We are excited to share the next installment of Grit of Berth and Stone by Lisa Dunn, the first book in the Chasmaria Chronicles. Follow along with us each week for new chapters!
If you’re new to this series, we recommend you start with Chapter 1.
Banished for a foolish mistake, sixteen-year-old Grit scorns the loss of her home, her honor, and her only ally. Only the weak worry about such things.
Grit of Berth and Stone
First book of Chasmaria
<< Chapter 40 | Chapter 42 >>
The first step for a dameling wishing to establish a hut was to inform the council of her intentions to build. Grit set out for the meetinghouse, hoping to find a gathered council. The streets of Thresh were full of warriors eager to fight and awaiting direction. Groups clustered together, discussing what ought to be done about Strike. Their conversations quieted as Grit passed. Some bowed their heads to show their respect for the only Threshan who had dared to follow Dame Berth into a suicide attack. Others eyed her suspiciously, wary of the exiled dameling who had returned to conquer their champion. Arrow was right. Going back was difficult.
“You have brought trouble upon us, Grit of Stone!” A familiar voice bellowed from behind her. Which was worse, the accusation of treachery or the absence of her dame’s name? She couldn’t tell.
The sireling continued, his rage silencing the crowd. “You struck down our champion. How do we know you did not lead Strike into our village?”
Grit wheeled to face the young warrior who strode after her. Shaggy brown hair hung to his shoulders, and his brown eyes accused her of all the wrong in the world.

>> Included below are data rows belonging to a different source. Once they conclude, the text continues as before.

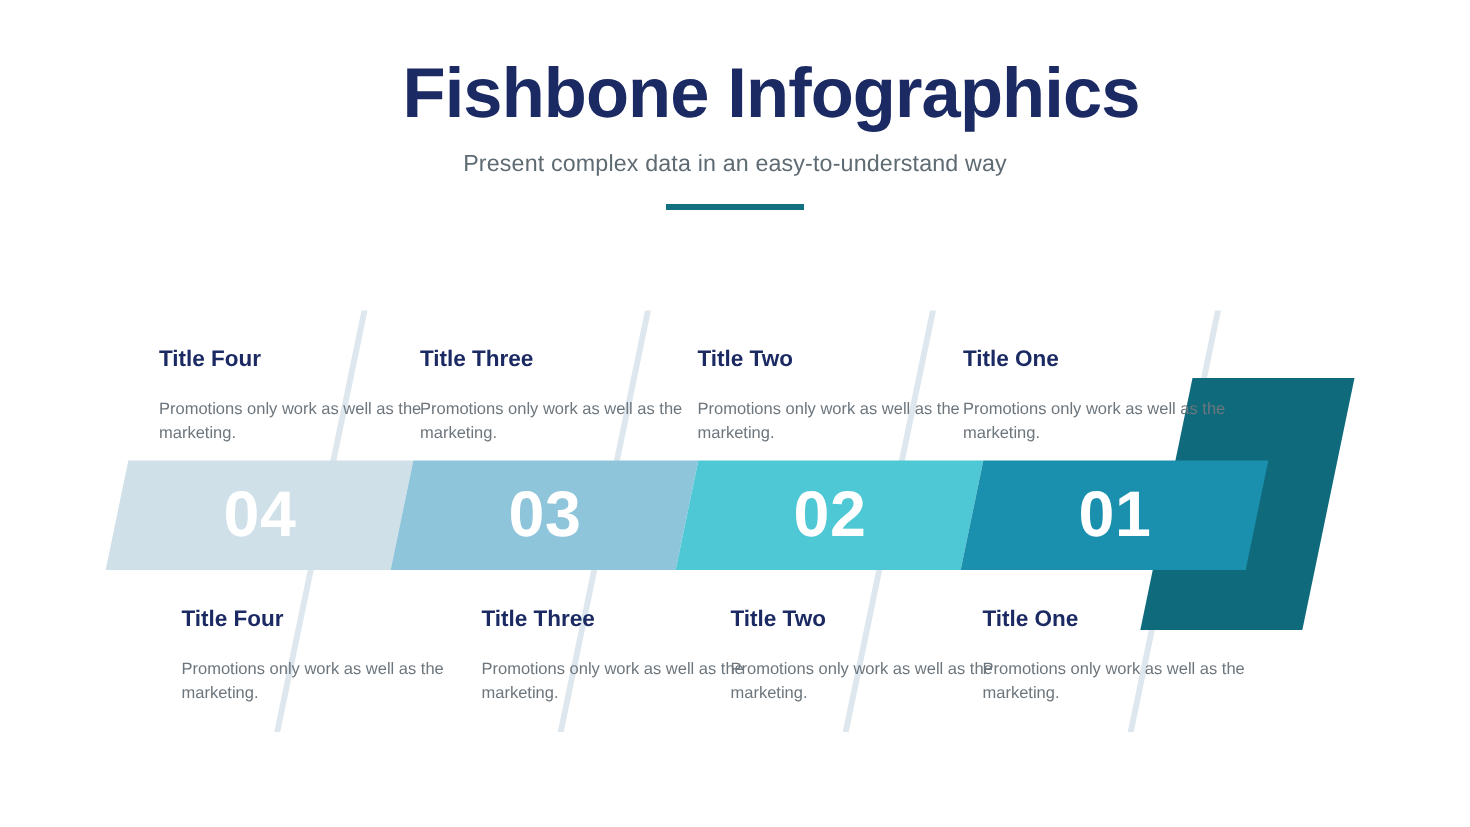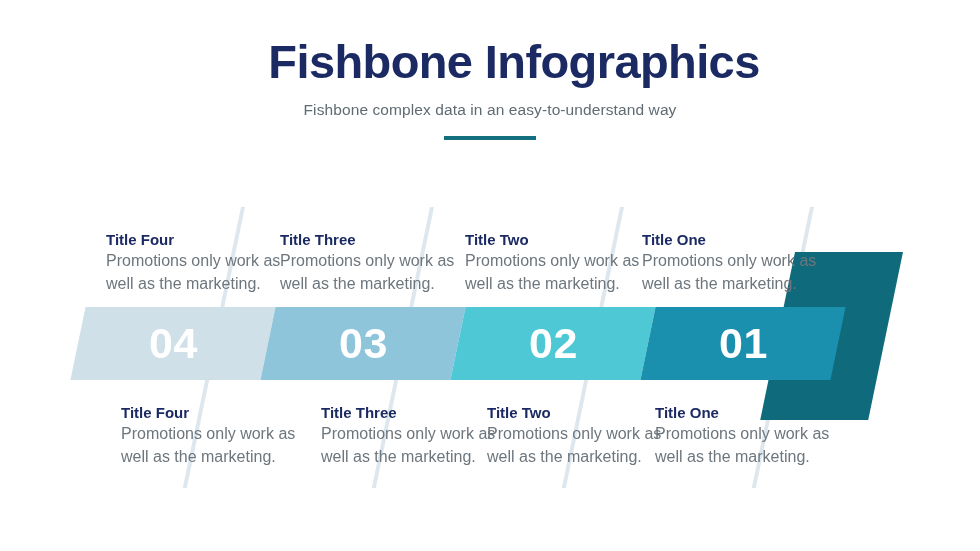--- a/index.html
+++ b/index.html
@@ -112,37 +112,37 @@
 
   .block-title {
     font-size: 15px;
     font-weight: bold;
     color: #1b2a63;
     line-height: 1.2;
     white-space: nowrap;
   }
 
   .block-desc {
-    margin-top: 0;
-    font-size: 16px;
+    margin-top: 17px;
+    font-size: 11px;
     color: #6d767d;
     line-height: 1.45;
   }
 
   .block-top { top: 231px; }
   .block-bottom { top: 404px; }
 </style>
 </head>
 <body>
 
 <div id="slide">
 
   <div class="header">
     <div class="main-title">Fishbone Infographics</div>
-    <div class="subtitle">Fishbone complex data in an easy-to-understand way</div>
+    <div class="subtitle">Present complex data in an easy-to-understand way</div>
     <div class="accent-rule"></div>
   </div>
 
   <div class="divider" style="left:241px;"></div>
   <div class="divider" style="left:430px;"></div>
   <div class="divider" style="left:620px;"></div>
   <div class="divider" style="left:810px;"></div>
 
   <div class="tail-shape"></div>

Grit retraced her steps to meet him. “Talon of March and Swot, I’m surprised your sire didn’t teach you better than to speak ignorantly. Your champion is better now than he was before my return, and I assure you I did not lead Strike into this village. I would rather die than betray my home.” Unable to suppress her indignation, she spat on Talon’s boot.
My home. I called this place my home. Thresh. And yes, I’d rather die than see it destroyed. She faced Talon with her hands on her hips, daring him to oppose her further. He pounded his fist into his palm.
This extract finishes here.